A cleanup day has been scheduled for May 12, 9 a.m., at the Merwinsburg Hotel. Rain date is May 19.
Norman Burger said he bought some materials from the one-room schools and will donate them to the Society. He will be on the watch for other items to buy. The two presented were Souvenir booklets from the classes of 1897 and 1899 graduations at Dorshimer School. He said he wants to keep artifacts in the area because once they leave they do not make it back.
Dave Fleetwood said the parks, fire company and ambulance all need money and that residents should buy the reflective green addressing signs from the fire company to help both themselves and the organizations.

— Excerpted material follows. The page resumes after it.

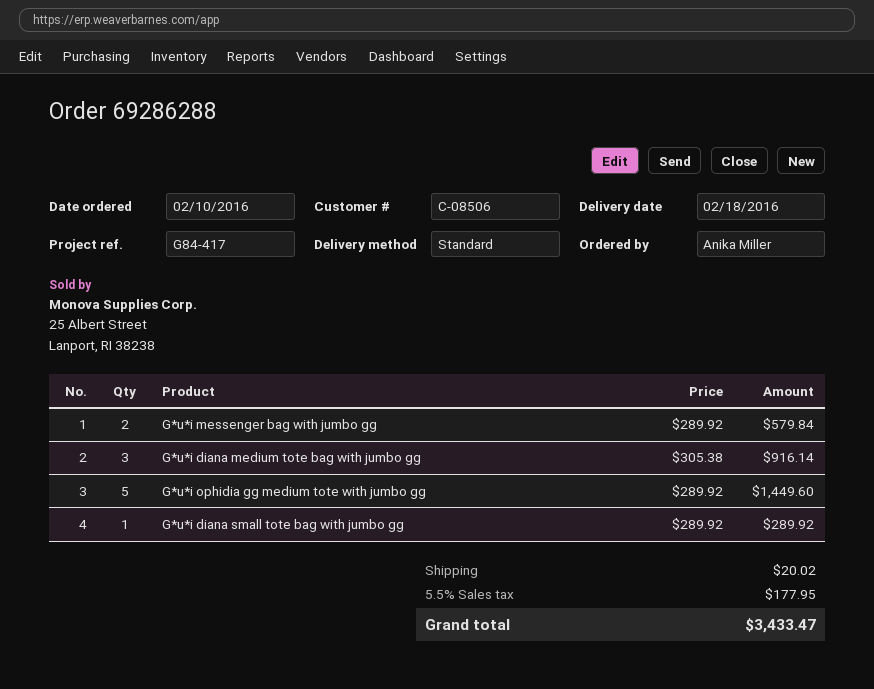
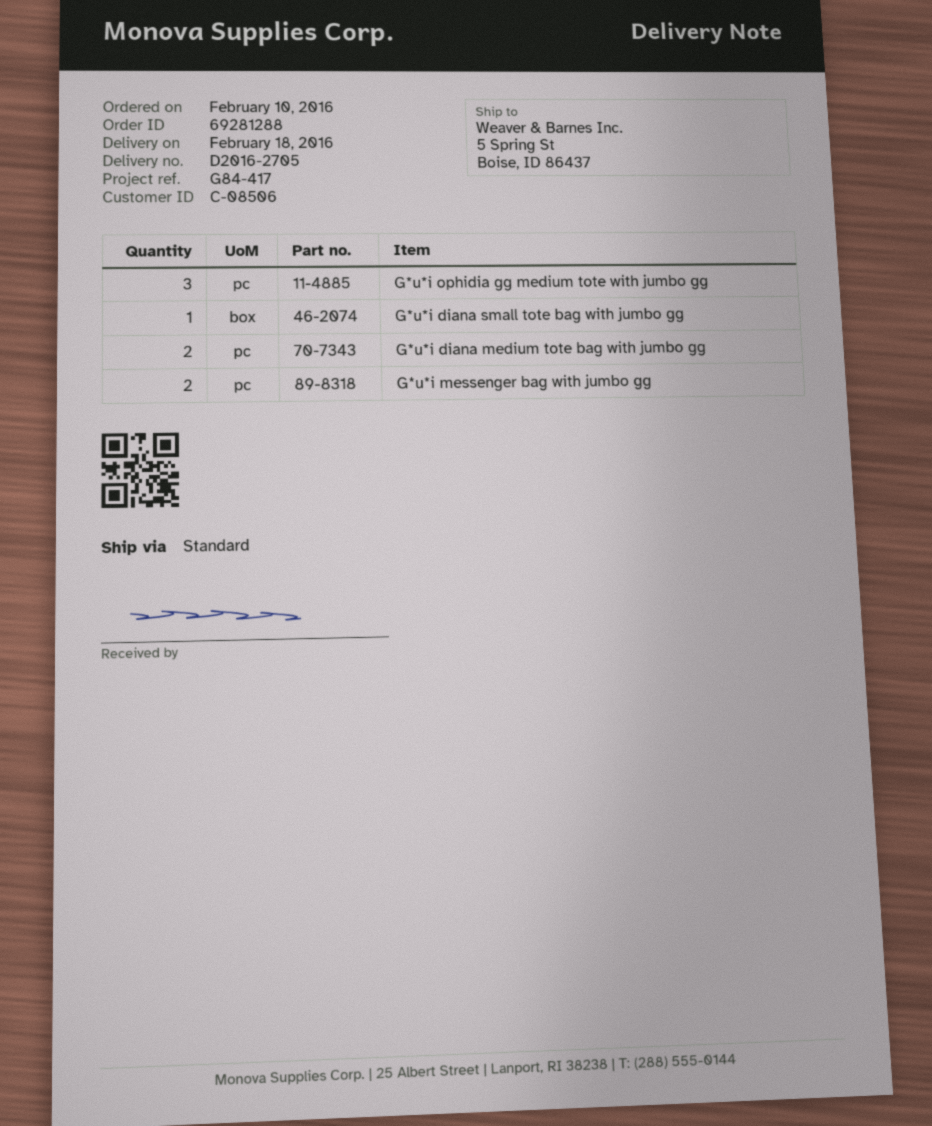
order number: 69286288 -> 69281288
G*u*i diana medium tote bag with jumbo gg: 3 -> 2
G*u*i ophidia gg medium tote with jumbo gg: 5 -> 3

Joe Horn talked about his years with Western Union Telegraph. He said nothing had as much impact as the telegraph. Western Union is still in existence 161 years after its founding. Today its biggest business is money transfers.
Horn was a chief engineer at Moorestown, N.J., one of three major centers with the others in Bridgeton, Mo., and Reno. Since phone calls could be immediately switched from one center to another, there was no waiting for a phone to be picked up.
The Western Union computer kept watch over the entire country and was a prime source for news when anything big was happening. During the Civil War results of a battle were forwarded by telegraph before people could spread the word.
Horn said the three things that settled the west were the Conestoga wagon, telegraph and Pony Express.
Samuel Morse got credit for developing the telegraph but he was also noted as an artist, said Horn.
The early telegraph lines followed the railroads. Each cavalry unit had a telegraph with which they could clip into a line.
Some early dates in the history of the telegraph are 1861, transcontinental cable; 1869, stock ticker and clocks were corrected every hour because times tended to change in different locations; 1896, service to Europe, Africa and South America by undersea cable and in 1913 Western Union began the first charge card.
Newscaster Walter Winchell talked about the new singing telegrams. The idea was not liked by the company but by afternoon it had become a revenue producer. A singing telegram was sent to Pres. Jimmie Carter. The White House refused to deliver it and then had second thoughts thinking it may have been from Carter's wife Rosalynn.
Western Union was at the forefront of fax and telex services. In 1943 a microwave communication system was completed. Satellite service began in 1974 and undersea cables were no longer necessary. The early satellites were launched by Hughes Aircraft.
"I met many interesting people. The company encouraged nepotism but not between spouses. Western Union was a good employer with good benefits," said Horn.
However, since Chapter 11 bankruptcy was filed in 1987 some of the benefits were lost. All three major centers have been phased out. Immigrants make use of the telegraph to send money home because it is a safe method.